REQUIRED ACTION:
Work through the records below and copy every line that includes "Control".

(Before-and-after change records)
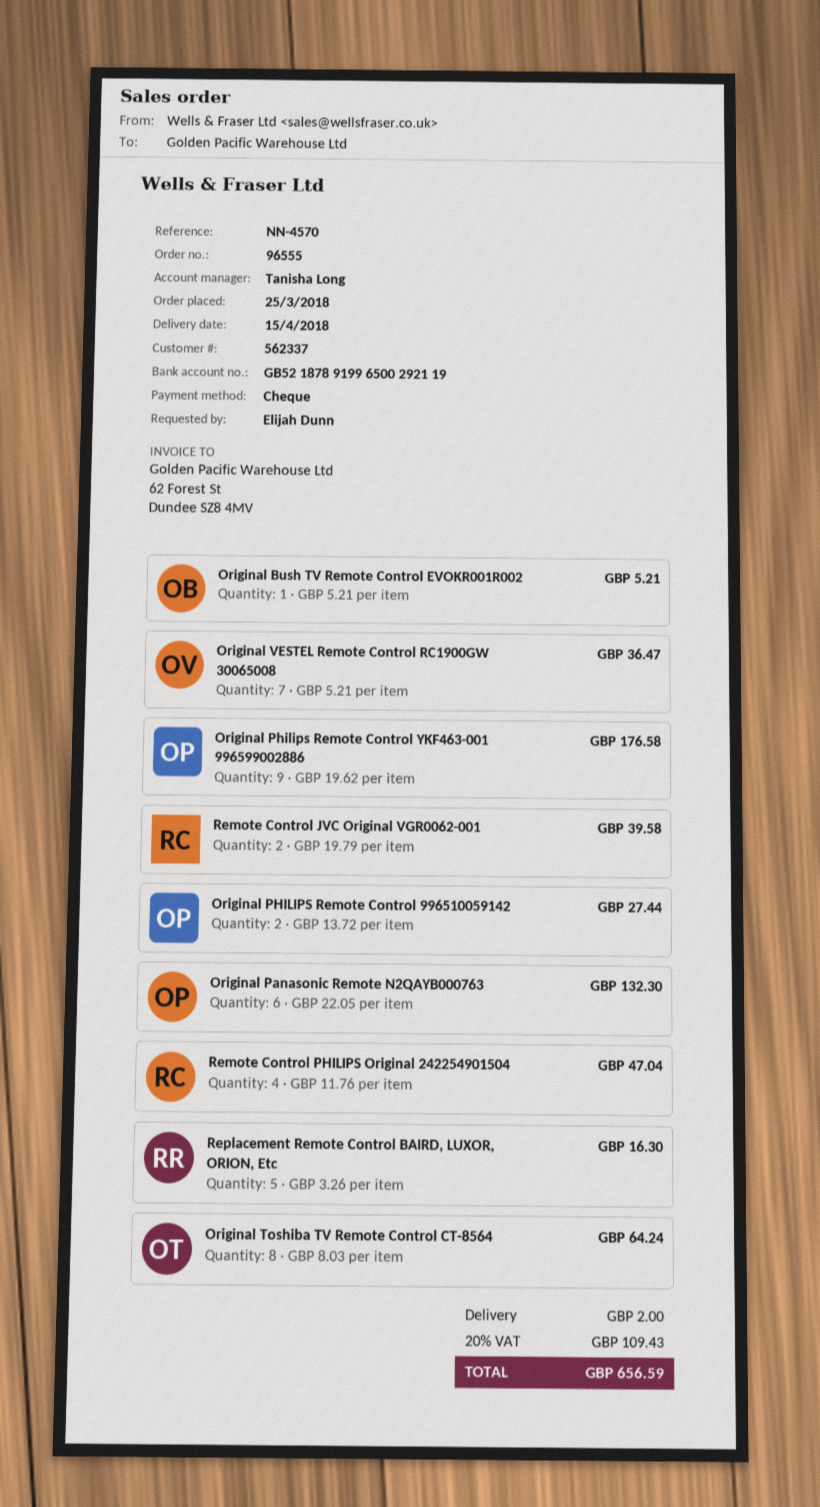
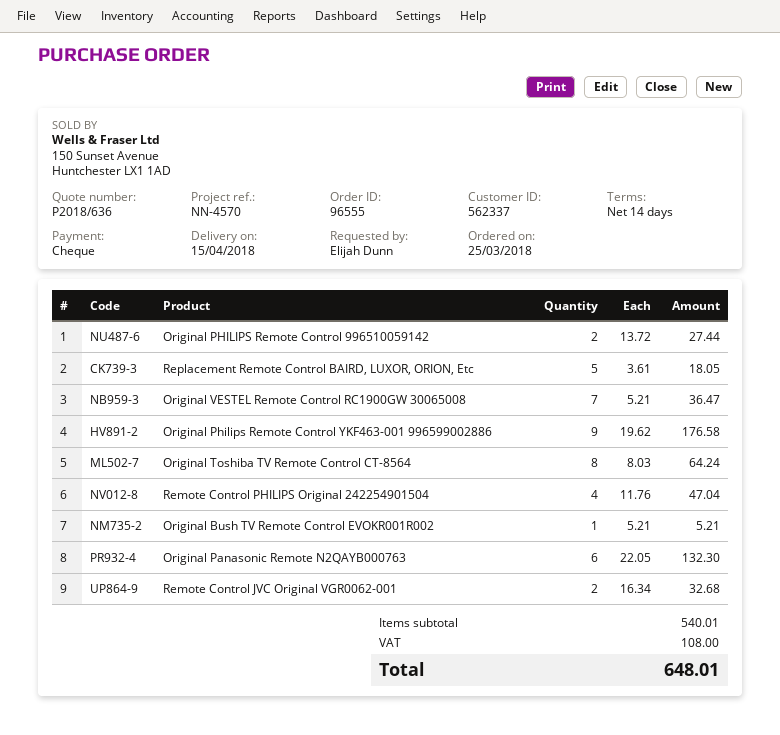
Remote Control JVC Original VGR0062-001: 2 x 19.79 = 39.58 -> 2 x 16.34 = 32.68
Replacement Remote Control BAIRD, LUXOR, ORION, Etc: 5 x 3.26 = 16.30 -> 5 x 3.61 = 18.05
shipping: 2.00 -> none
tax: 109.43 -> 108.00
total: 656.59 -> 648.01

OUTPUT FOR THIS EXERCISE:
Remote Control JVC Original VGR0062-001: 2 x 19.79 = 39.58 -> 2 x 16.34 = 32.68
Replacement Remote Control BAIRD, LUXOR, ORION, Etc: 5 x 3.26 = 16.30 -> 5 x 3.61 = 18.05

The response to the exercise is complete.